Le Correspondant

Angleterre : 19 000 vies livrées au régime taliban

Un soldat britannique, un e-mail mal adressé, et voilà 19 000 anciens collaborateurs afghans de l’armée du Royaume-Uni exposés aux représailles des Taliban. Londres a tenté d’étouffer le scandale pendant deux ans. Résultat : une panique d’État, quelques exfiltrations honteuses… et des milliers de laissés-pour-compte, trahis par ceux qu’ils ont servis.

 

C’est une bévue aux allures de trahison. Près de 19 000 Afghans ayant collaboré avec l’armée britannique, parfois au péril de leur vie, ont vu leurs noms, adresses, numéros de dossiers et membres de famille balancés dans la nature. L’ennemi ? Une simple erreur de mail. Le résultat ? Une cible peinte en rouge sur leurs dos, offerte aux Taliban sur un plateau numérique.

 

À l’origine de ce carnage bureaucratique : un soldat posté à Regent’s Park, QG feutré des forces spéciales britanniques. Il croyait envoyer une liste restreinte à quelques bénéficiaires du programme de relocalisation ARAP. Il a expédié la base de données entière. Et celle-ci, comme tout bon secret mal gardé, a fuité… jusqu’en Afghanistan.

 

Facebook, Kalachnikovs et juridisme mou
Ce n’est pourtant qu’un an et demi plus tard, en août 2023, que Whitehall commence à percuter. Une association découvre les fichiers sur Facebook. Panique au sommet de l’État : on appelle d’urgence la Haute Cour de justice pour bâillonner la presse. Priorité : éviter que les Taliban ne tombent sur les données… ou que le public ne découvre que le ministère de la Défense a laissé fuiter l’identité de ses alliés afghans.

 

La presse est donc muselée pendant presque deux ans. L’ordonnance vient d’être levée. Bienvenue dans la première démocratie occidentale à imposer un black-out judiciaire pour ne pas avoir à regarder ses lâchetés en face.

 

Tremblements, enterrements, et excuses molles
L’histoire n’a pas attendu le Times pour faire des morts. Certains Afghans ont disparu, d’autres se terrent. Des familles entières sont en fuite. Ahmed, ex-interprète des forces britanniques, a pu rejoindre Londres. Mais ses frères, restés sur place, n’ont pas eu cette chance : ils ont été tués après une perquisition des Taliban. La faute à une liste envoyée à la mauvaise adresse.

 

Dans le lot des recommandations officielles aux Afghans encore sur place : “Ne pas accepter d’inconnus sur les réseaux sociaux” et “ne pas répondre aux appels suspects”. À défaut de les protéger, autant leur livrer une fiche de survie pour planqués.

 

Quant au soldat fautif, il a été déplacé. Pas viré, pas jugé. Juste… déplacé. Le ministre de la Défense, John Healey, a jugé qu’une “chasse aux sorcières” serait inappropriée.

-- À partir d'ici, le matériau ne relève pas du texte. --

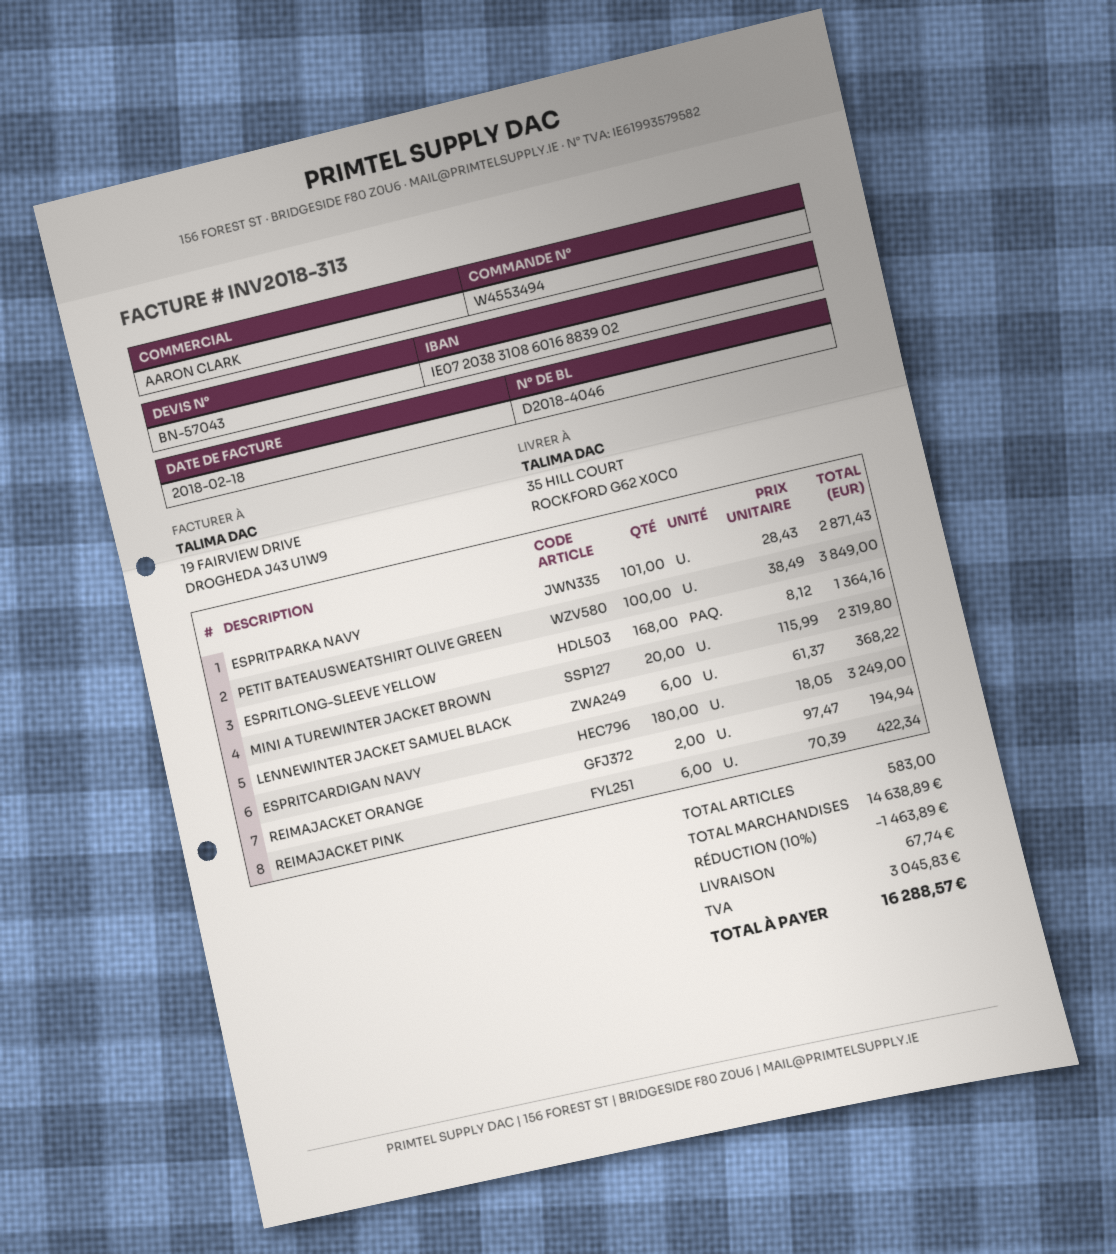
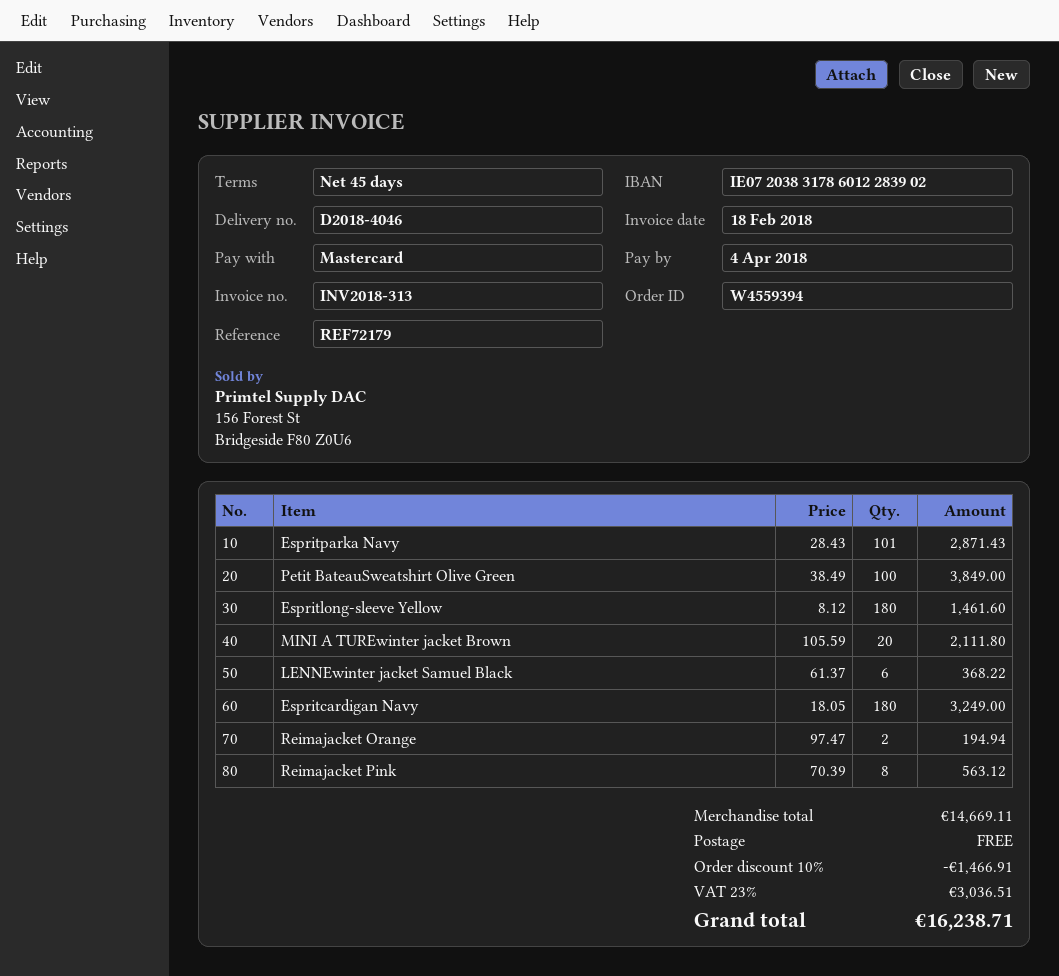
order number: W4553494 -> W4559394
bank account: IE07203831086016883902 -> IE07203831786012283902
ESPRITLONG-SLEEVE YELLOW: 168 x 8.12 = 1364.16 -> 180 x 8.12 = 1461.60
MINI A TUREWINTER JACKET BROWN: 20 x 115.99 = 2319.80 -> 20 x 105.59 = 2111.80
REIMAJACKET PINK: 6 x 70.39 = 422.34 -> 8 x 70.39 = 563.12
subtotal: 14638.89 -> 14669.11
discount: 10% = 1463.89 -> 10% = 1466.91
shipping: 67.74 -> 0.00
tax: 3045.83 -> 3036.51
total: 16288.57 -> 16238.71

Il a préféré des “excuses sincères”. Pour 19 000 vies mises en danger, l’option “mea culpa” low cost.

 

La fuite, les chiffres, et le grand vide
Depuis la catastrophe, 6 900 Afghans ont été exfiltrés en catimini. Il en reste 9 500. Le programme “Afghanistan Response Route”, monté sur le tard en avril 2024, prévoit de s’arrêter là. Coût total de l’opération : 400 millions de livres, une somme rondelette pour un sauvetage inachevé.

Le reste ? Bonne chance, et bonne planque.

 

Justice à deux vitesses
L’État britannique, pourtant si prompt à donner des leçons de transparence et de droits humains, se voit désormais menacé de poursuites par des avocats représentant les victimes. Adnan Malik, du cabinet Barings Law, assure que des meurtres ciblés ont déjà eu lieu. Pendant ce temps, Londres continue de répéter qu’il est “hautement improbable” que cette fuite accroisse aujourd’hui les risques. En langage clair : “Circulez, il est trop tard de toute façon”.

 

Un abandon sous scellés
Tout ça aurait pu passer sous silence. Mais les fuites – les vraies, cette fois – finissent toujours par remonter. Comme cette colère sourde, celle de ceux qu’on a enrôlés, puis oubliés. Ceux à qui l’on a promis protection, et qu’on a transformés en variables d’ajustement diplomatique.

 

De Kaboul à Londres, la tragédie afghane s’écrit désormais en pièces jointes. Et les excuses officielles, elles, tiennent en une ligne : “Il ne fait plus le même travail.”